I've always been abstractly anti-death-penalty, but thinking about it this way is just baffling to me. Who the hell do those people think they are?
posted by mudpuppie at 9:14 AM on March 3, 2014 [7 favorites]


Who the hell do those people think they are?



Good Christians?
posted by TheWhiteSkull at 9:16 AM on March 3, 2014 [5 favorites]


They (He) did it and confessed. Mental faculty doesn't factor into it for me.

You don't think that his mental faculties, or lack thereof, have something to do with his confession?

You should probably read zarq's comment upthread.

Good Christians?

That's the interesting thing. Executing criminals only makes sense as a punishment if you believe in some sort of afterlife. If you don't, there's no punishment, because the person who should be feeling the punishment simply doesn't exist anymore.
posted by feckless fecal fear mongering at 9:18 AM on March 3, 2014


Well, the descriptions of Hall -- can't bathe himself independently, etc. -- do come from his attorneys. Do we reflexively believe everything someone's attorneys say or just when it's connected to views we have about related issues.
posted by ambient2 at 9:22 AM on March 3, 2014 [2 favorites]


The thing is, "Florida" doesn't intend to do anything. Florida is a place.

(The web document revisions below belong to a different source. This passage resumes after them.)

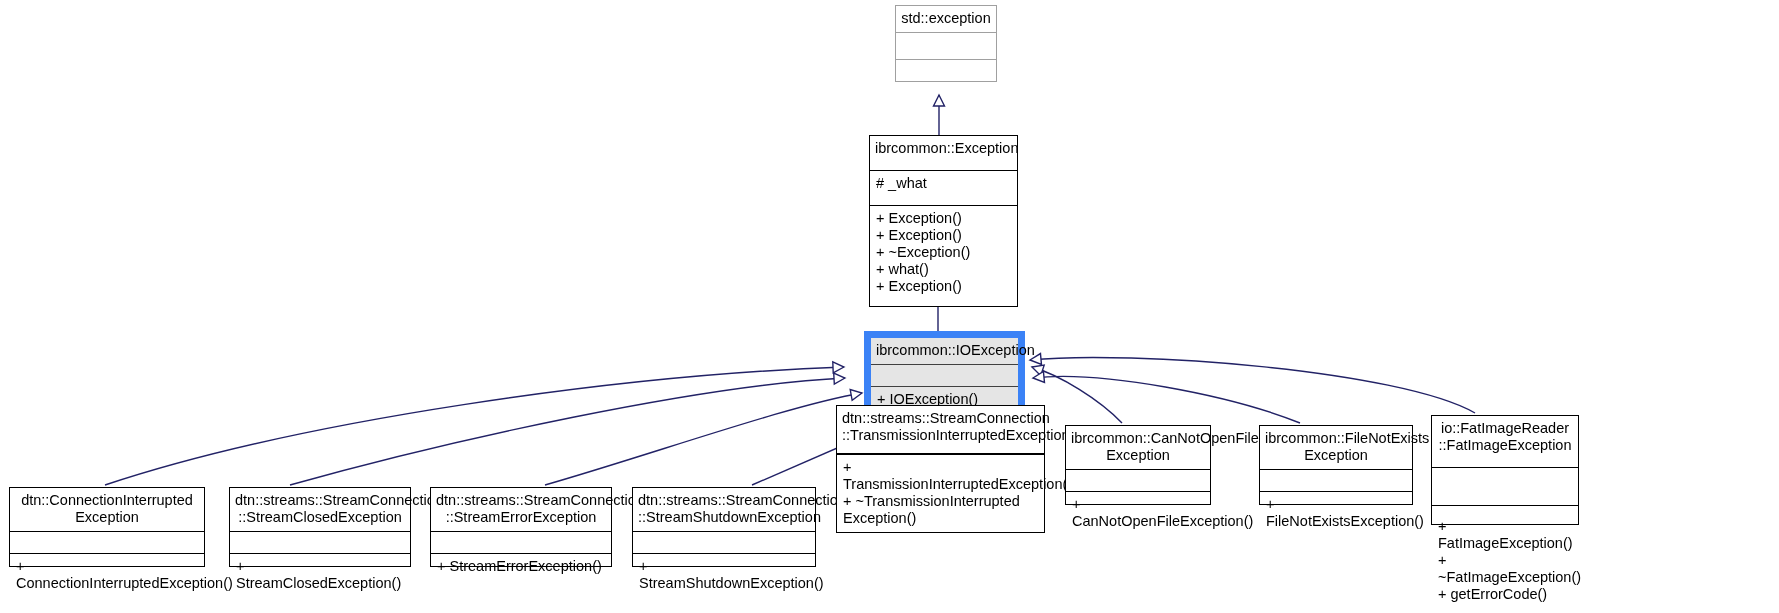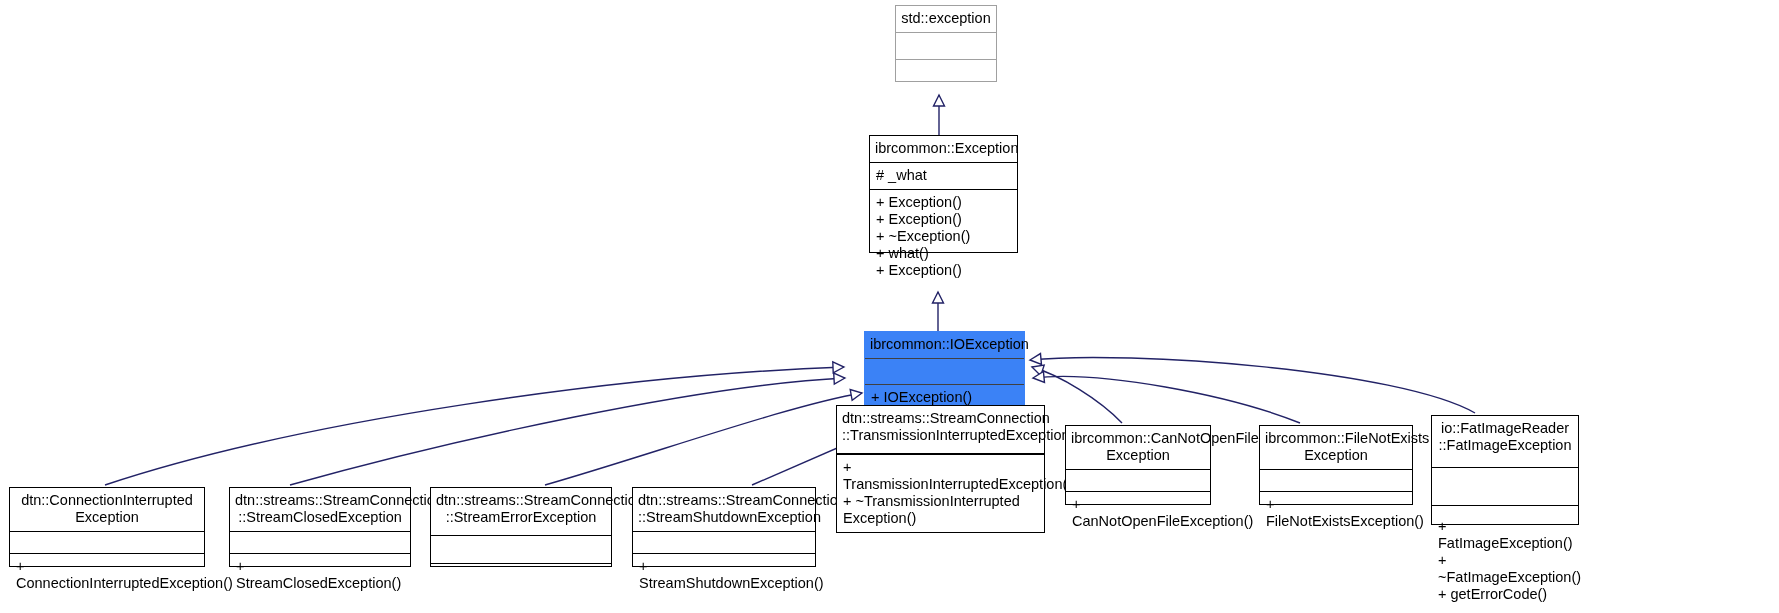"ibrcommon::Exception" div.uml-box { height: 118px -> 172px }
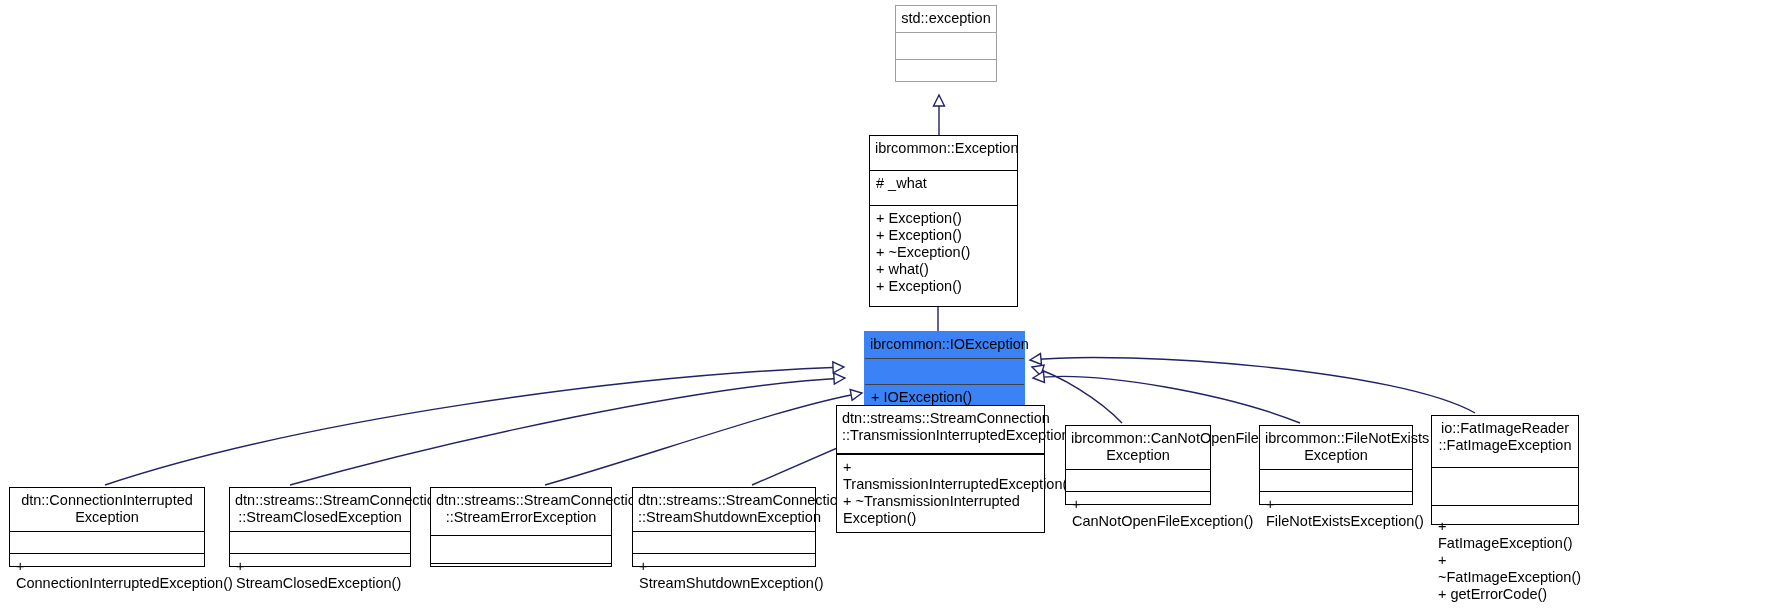"ibrcommon::IOException" .uml-box.highlight { background: #3b82f6 -> #e5e5e5; border: 1px solid #3b82f6 -> 7px solid #3b82f6 }
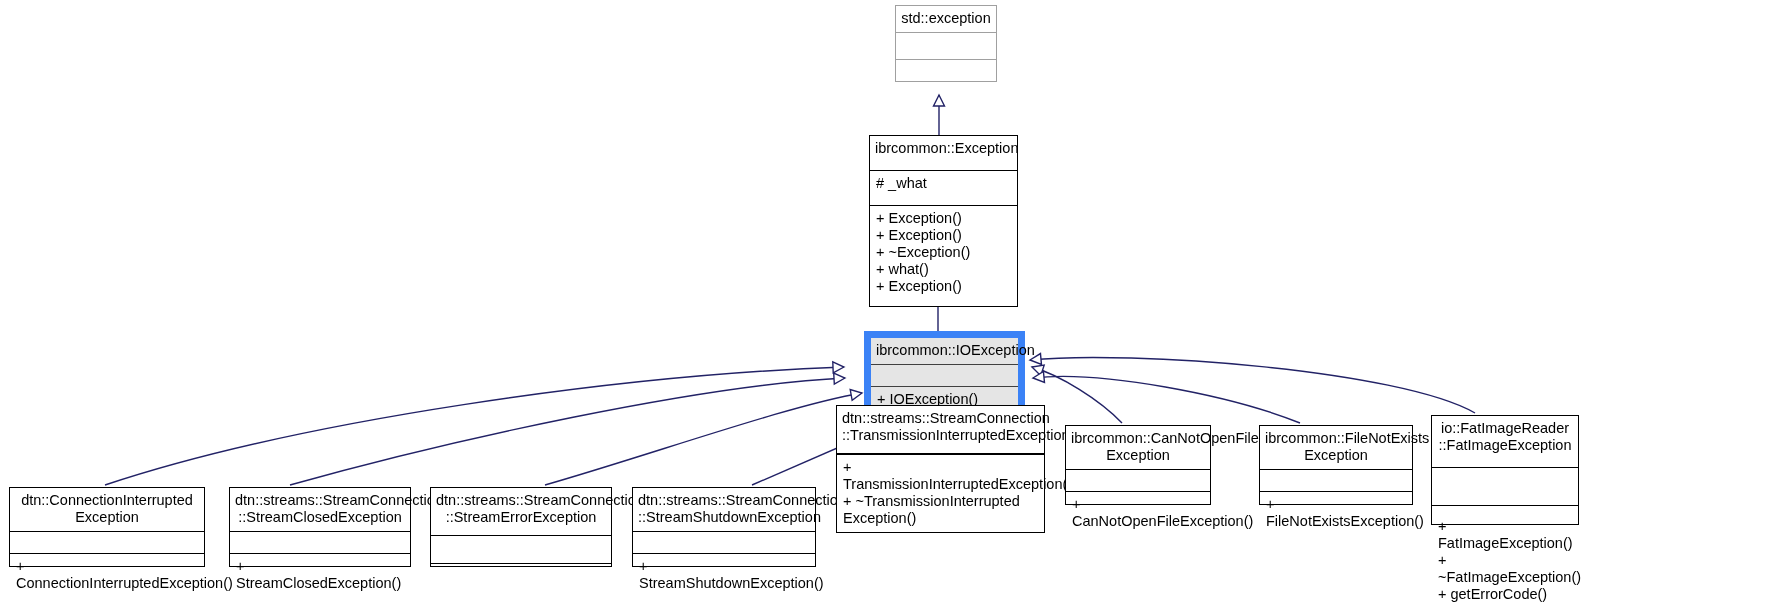"+ StreamErrorException()" div.uml-ops { html: none -> <div>+ StreamErrorException()</div> }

It is not a thing that can act.

"Florida" also refers to the State of Florida, a government set up to do certain things on behalf of its citizenry, such as build roads, maintain the public safety and execute people.
posted by Etrigan at 9:23 AM on March 3, 2014 [3 favorites]


the idea that no rehabilitation happens in prison is one of those things that keep ex-cons from getting a chance at life once they're out. this isn't about making us feel like we're "helping." there has been lots of research that shows that rehabilitation works (giving prisoners more opportunities after prison/reducing re-offending/etc). yes prison is boring, yes knitting helps calm prisoners down - but filling their time with books and knitting is still helping them.
posted by nadawi at 9:24 AM on March 3, 2014 [3 favorites]


Sigh. You know, it would be pretty easy to solve these dilemmas by just not executing anyone.

Would be even easier if those killers didn't stoop to murder in the first place...
posted by Alexandra Kitty at 9:27 AM on March 3, 2014 [1 favorite]


ambient2 - did the prosecution give evidence to the contrary - do they say he was just pretending to have an intellectual disability? if there's no statement to the contrary, it seems fair to believe the defending attorneys. from my reading it looks more like florida is saying yes he's disabled but we can still kill him because he managed an extra point on his iq test. it doesn't seem like they're debating the specifics of his condition - just that they don't have to care.
posted by nadawi at 9:28 AM on March 3, 2014


When he tried to live independently, he “could not cook for himself or clean his own clothes and did not bathe regularly.” And he was completely unable to handle his own finances. ”

These are not just random items, they are activities of daily living (ADLs) The ability to perform ADLs are used in healthcare as a measurement of the functional status of a person, particularly in regards to people with disabilities and the elderly. Not bathing regularly is equal to not being able to bathe regularly is equal to not being able to manage one's own hygiene. Not bathing, and not being able to bathe are essentially the same thing when assessing ADLs.
posted by Sophie1 at 9:28 AM on March 3, 2014 [16 favorites]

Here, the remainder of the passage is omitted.